Hani anneannem Aysel Gürel olsa anlardım… Erkek kardeşim bana bir e-mail atmış ve şöyle demişti; “Elif, anneannemiz youtube’da, falanca linki tıkla ve seyret”… Daha ben yokum youtube’da, benim canım ‘neneko’mun ne işi olacaktı?

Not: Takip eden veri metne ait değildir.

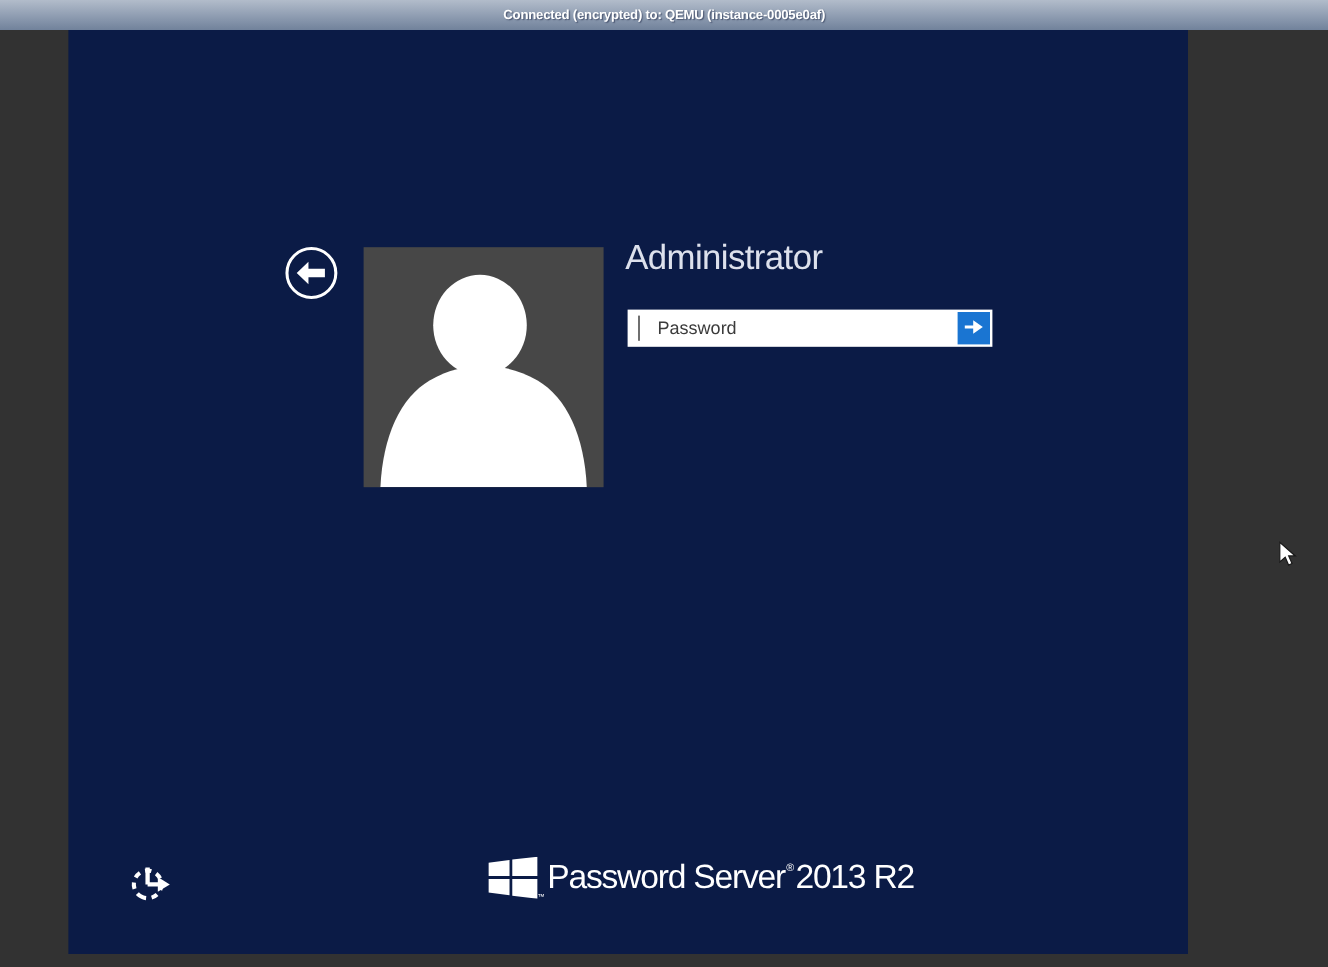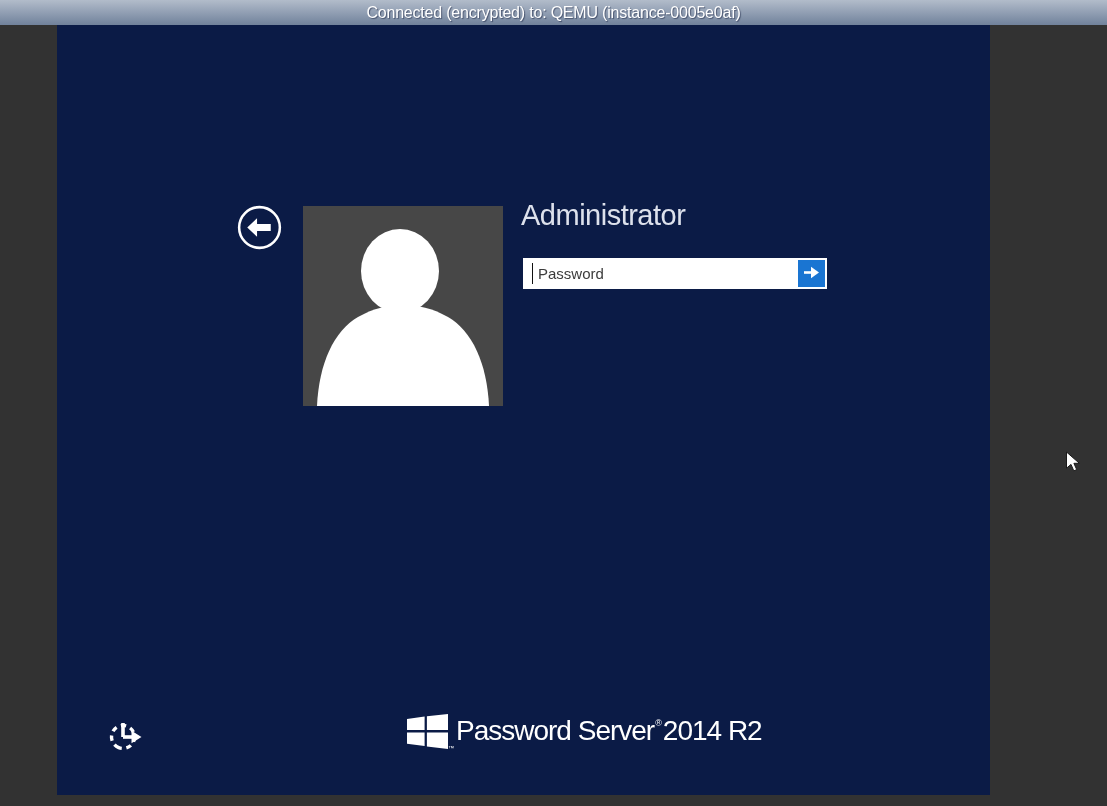--- a/index.html
+++ b/index.html
@@ -25,7 +25,7 @@
     display:flex;align-items:center;justify-content:center;
   }
   .titlebar span{
-    color:#ffffff;font-size:16px;font-weight:normal;letter-spacing:-0.2px;
+    color:#ffffff;font-size:11px;font-weight:bold;letter-spacing:-0.2px;
     text-shadow:1px 1px 1px rgba(20,30,60,0.55);
   }
   

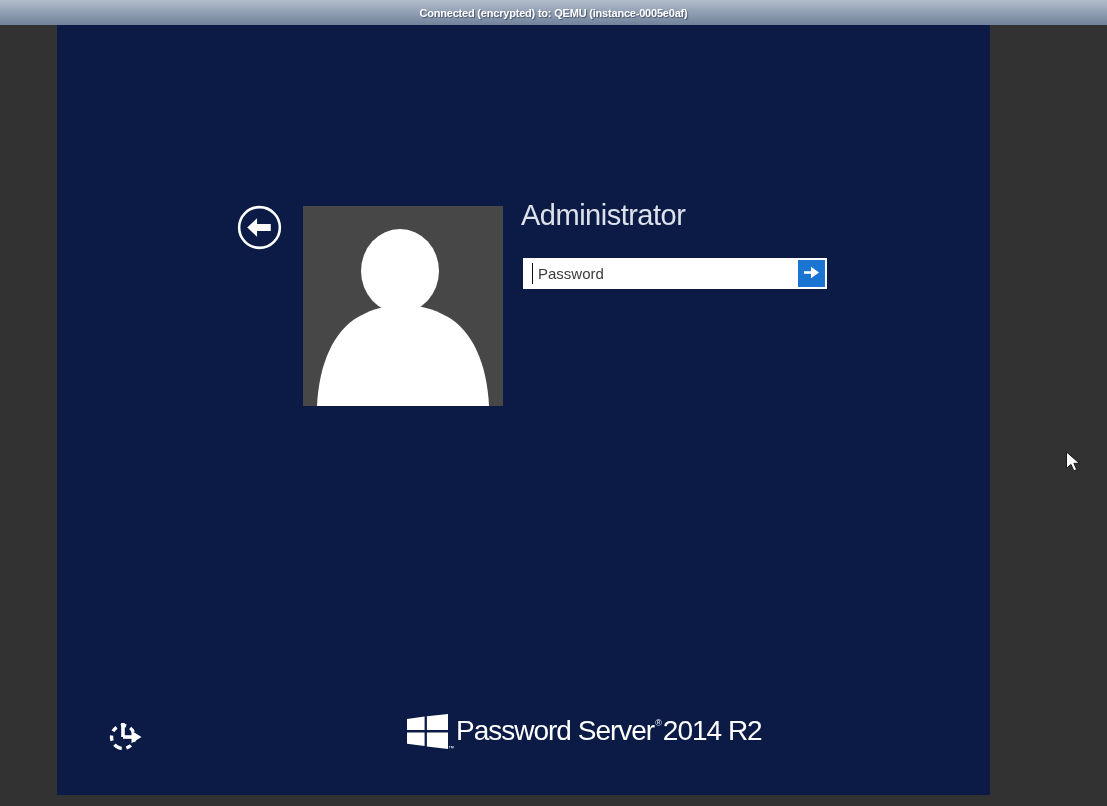--- a/index.html
+++ b/index.html
@@ -55,7 +55,7 @@
     background:#ffffff;
   }
   .pw-field input{
-    position:absolute;left:4px;top:0;width:272px;height:31px;
+    position:absolute;left:14px;top:0;width:272px;height:31px;
     border:none;outline:none;background:transparent;
     padding:0 0 0 11px;font-family:"Liberation Sans",sans-serif;
     font-size:15px;color:#1a1a1a;

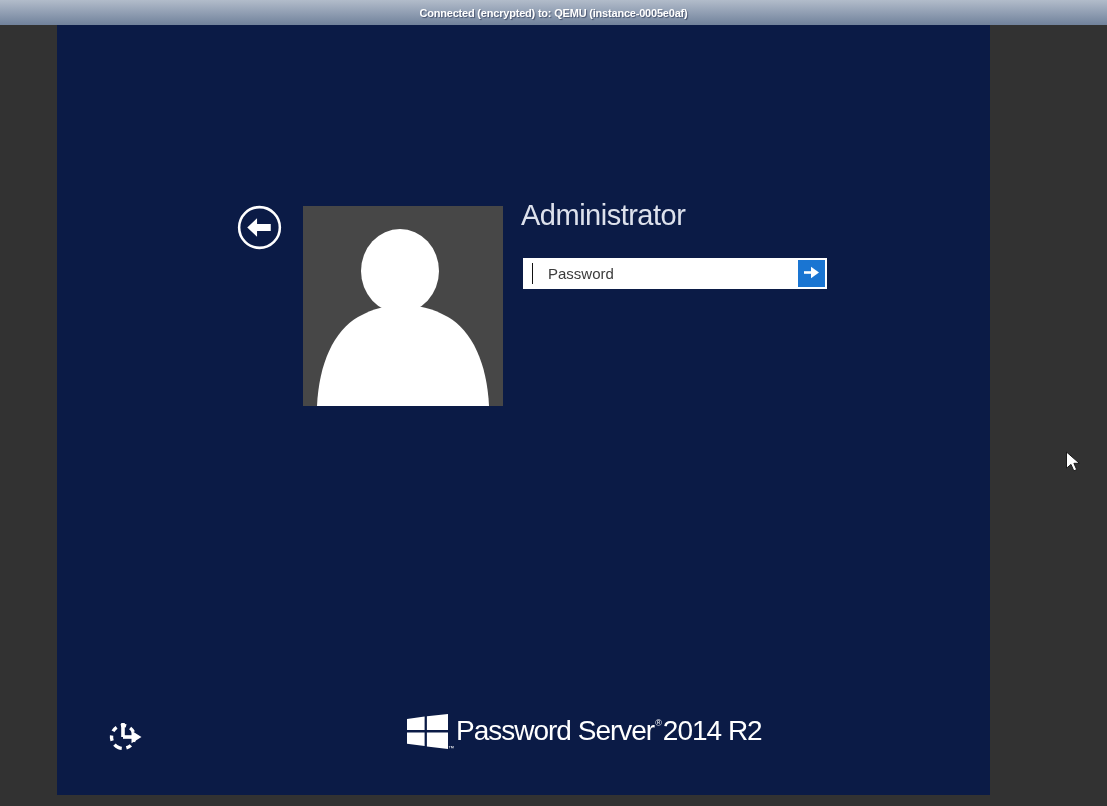--- a/index.html
+++ b/index.html
@@ -155,7 +155,7 @@
       </svg>
       <span class="tm">™</span>
     </span>
-    <span class="brand-text"><span>Password Server</span><sup>®</sup><span>2014 R2</span></span>
+    <span class="brand-text"><span>Password Server</span><sup>®</sup><span>2013 R2</span></span>
   </div>
 
   <span class="cursor">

Kardeşimin yaptığı bir şaka, bir hoşluk zannettim önce ama bir de baktım işin aslı öyle değil. ‘Girit ve Mübadele’ başlıklı bir belgesel yapılmış ve üç bölüm halinde yer verilmiş, başrollerden birinde de Handan Dere var yani anneannemden de görüş alınmış. Heyecanla ve keyifle ve elbette bir hayli gözyaşı eşliğinde seyrettim, defalarca. Girit ve Mübadele Belgeseli, 1924 Mübadelesi ile Girit Adası`ndan Ayvalık`a iskan edilmek üzere getirilen Giritli mübadillerin hikayesini anlatıyor, yıllardır bu konu ile ilgili sıkı bir hikaye yazmak için uğraşıyorum. Nefis insan hikayeleri var, sadık okuyucum hatırlar, üç yıl önce yazmıştım; benim anneannem 1924’te, kocaman bir gemi ile Ayvalık’a getirilip bırakılmış bir avuç insandan biriydi. Gemiler o kadar büyükmüş ki, Ayvalık’a yanaşamamış; mübadilleri mavnalar taşımış kıyıya (mavna derdi rahmetli anneannem, şimdi ne denir bilmiyorum). Buradan mı başlamak lazım hikayeye, yoksa Girit’ten mi başlamalı?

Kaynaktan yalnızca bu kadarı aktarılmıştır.